Rewind, remodel, and celebrate what we’ve achieved
Think back to the last time we cancelled the annual HNA meeting. That was back in the autumn of 2018, those heady days before the media knew how to use terms like “underlying health issues” and “PPE”. As a result of the World Federation of Hemophilia congress in Glasgow we held regional meetings in Liverpool, Bristol and London.
Fast forward to April 2020 and the rapid global spread of Sars-CoV-2, which meant that we (and subsequently WFH and ISTH) cancelled our annual meeting. With nurses on our TV screens every day and lives changed forever, the WHO Year of the Nurse and Midwife has clearly not panned out as expected. Yet haemophilia nurses still have much to celebrate.
Nurses play the pivotal role in the coordination and delivery of safe and effective care for people affected by bleeding disorders. To do this, we need to develop a wide and varied range of skills. In view of the 2017 recommendations from Health Education England, and the need to assess the advanced skills and knowledge of our experienced nursing members, we recognised that the most recent competency framework (2014), originally created in 1994, required an update.
We are delighted to share a new piece of work that began in those regional meetings when we discussed and deconstructed the HNA Competency Framework and attempted to reframe it in the light of contemporary practice.

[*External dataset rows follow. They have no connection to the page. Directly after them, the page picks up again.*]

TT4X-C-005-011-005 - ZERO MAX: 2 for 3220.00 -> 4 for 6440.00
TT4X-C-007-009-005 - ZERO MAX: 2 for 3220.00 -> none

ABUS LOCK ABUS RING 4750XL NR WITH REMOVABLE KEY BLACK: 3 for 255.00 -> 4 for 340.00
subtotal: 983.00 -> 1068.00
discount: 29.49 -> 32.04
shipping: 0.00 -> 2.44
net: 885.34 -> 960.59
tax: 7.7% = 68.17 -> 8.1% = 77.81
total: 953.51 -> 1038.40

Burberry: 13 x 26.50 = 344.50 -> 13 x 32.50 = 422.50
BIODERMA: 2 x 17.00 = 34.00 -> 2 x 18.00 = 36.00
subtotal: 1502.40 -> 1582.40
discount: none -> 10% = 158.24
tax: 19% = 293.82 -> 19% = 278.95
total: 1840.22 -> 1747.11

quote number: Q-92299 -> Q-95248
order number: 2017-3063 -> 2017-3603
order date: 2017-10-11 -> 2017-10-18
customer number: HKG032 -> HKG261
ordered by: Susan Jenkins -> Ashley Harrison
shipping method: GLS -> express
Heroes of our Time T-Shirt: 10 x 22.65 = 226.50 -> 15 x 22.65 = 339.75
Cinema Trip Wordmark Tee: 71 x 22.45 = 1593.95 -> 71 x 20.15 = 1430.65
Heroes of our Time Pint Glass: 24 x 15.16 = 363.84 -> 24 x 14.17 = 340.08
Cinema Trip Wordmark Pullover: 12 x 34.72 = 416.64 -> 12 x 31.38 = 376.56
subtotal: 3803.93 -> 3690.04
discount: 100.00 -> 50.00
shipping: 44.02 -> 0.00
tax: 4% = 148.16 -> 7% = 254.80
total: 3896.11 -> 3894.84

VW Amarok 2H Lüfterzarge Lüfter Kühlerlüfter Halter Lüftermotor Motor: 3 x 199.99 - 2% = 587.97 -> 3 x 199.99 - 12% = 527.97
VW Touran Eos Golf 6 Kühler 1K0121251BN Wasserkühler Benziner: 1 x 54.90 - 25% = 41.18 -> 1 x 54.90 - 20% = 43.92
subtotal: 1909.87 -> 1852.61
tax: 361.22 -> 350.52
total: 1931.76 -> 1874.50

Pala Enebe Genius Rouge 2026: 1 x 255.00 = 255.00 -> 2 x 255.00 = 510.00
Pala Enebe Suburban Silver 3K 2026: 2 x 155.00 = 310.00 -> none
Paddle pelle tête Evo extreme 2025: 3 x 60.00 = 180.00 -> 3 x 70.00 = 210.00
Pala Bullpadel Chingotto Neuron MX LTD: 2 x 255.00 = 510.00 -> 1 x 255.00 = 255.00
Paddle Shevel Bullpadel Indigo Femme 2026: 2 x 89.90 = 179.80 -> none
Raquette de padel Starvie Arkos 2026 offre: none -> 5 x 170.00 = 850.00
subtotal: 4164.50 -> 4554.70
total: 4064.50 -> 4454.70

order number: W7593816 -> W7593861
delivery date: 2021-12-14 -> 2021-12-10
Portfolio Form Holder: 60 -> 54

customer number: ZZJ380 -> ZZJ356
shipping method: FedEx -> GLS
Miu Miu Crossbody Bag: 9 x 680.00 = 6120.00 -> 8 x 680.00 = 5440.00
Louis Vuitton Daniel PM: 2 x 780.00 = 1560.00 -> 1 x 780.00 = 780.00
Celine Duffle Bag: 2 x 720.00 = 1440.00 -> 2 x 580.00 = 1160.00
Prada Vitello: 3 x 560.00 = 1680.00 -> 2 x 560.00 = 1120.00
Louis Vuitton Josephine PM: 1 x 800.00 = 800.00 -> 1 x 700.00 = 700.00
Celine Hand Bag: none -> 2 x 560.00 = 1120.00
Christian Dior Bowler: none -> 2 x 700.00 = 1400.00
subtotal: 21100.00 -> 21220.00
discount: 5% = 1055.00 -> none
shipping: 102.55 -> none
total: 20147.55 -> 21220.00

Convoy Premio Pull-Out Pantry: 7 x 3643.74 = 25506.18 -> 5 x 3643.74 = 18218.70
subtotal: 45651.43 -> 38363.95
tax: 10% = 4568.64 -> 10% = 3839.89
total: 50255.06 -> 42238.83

The 2020 Haemophilia Nurses Association Competency Framework is published this week in Haemophilia and is free to download here.
We feel this new framework reflects the current and future education, development and clinical practice needs of our specialist nursing workforce. Supporting the wider NHS picture of the Five Year Forward Plan, this framework will allow services and members to ensure the right number of nurses are in the right place with the right skills, values and behaviours.
One of those core skills is adaptability. We are key to adapting services to best suit users’ needs and developing practice to meet the evolving needs of people with complex needs. So many haemophilia nurses are demonstrating their adaptability through this pandemic. Some are now adapting to working on wards and supporting the wider NHS. Another key role for specialist nurses is to ensure our patients can live safely in the community with their long-term conditions. With skeleton bleeding disorder services running in much of the UK, some haemophilia nurses are working with patients, helping them to adapt to new service configurations and ensuring they are able to manage at home.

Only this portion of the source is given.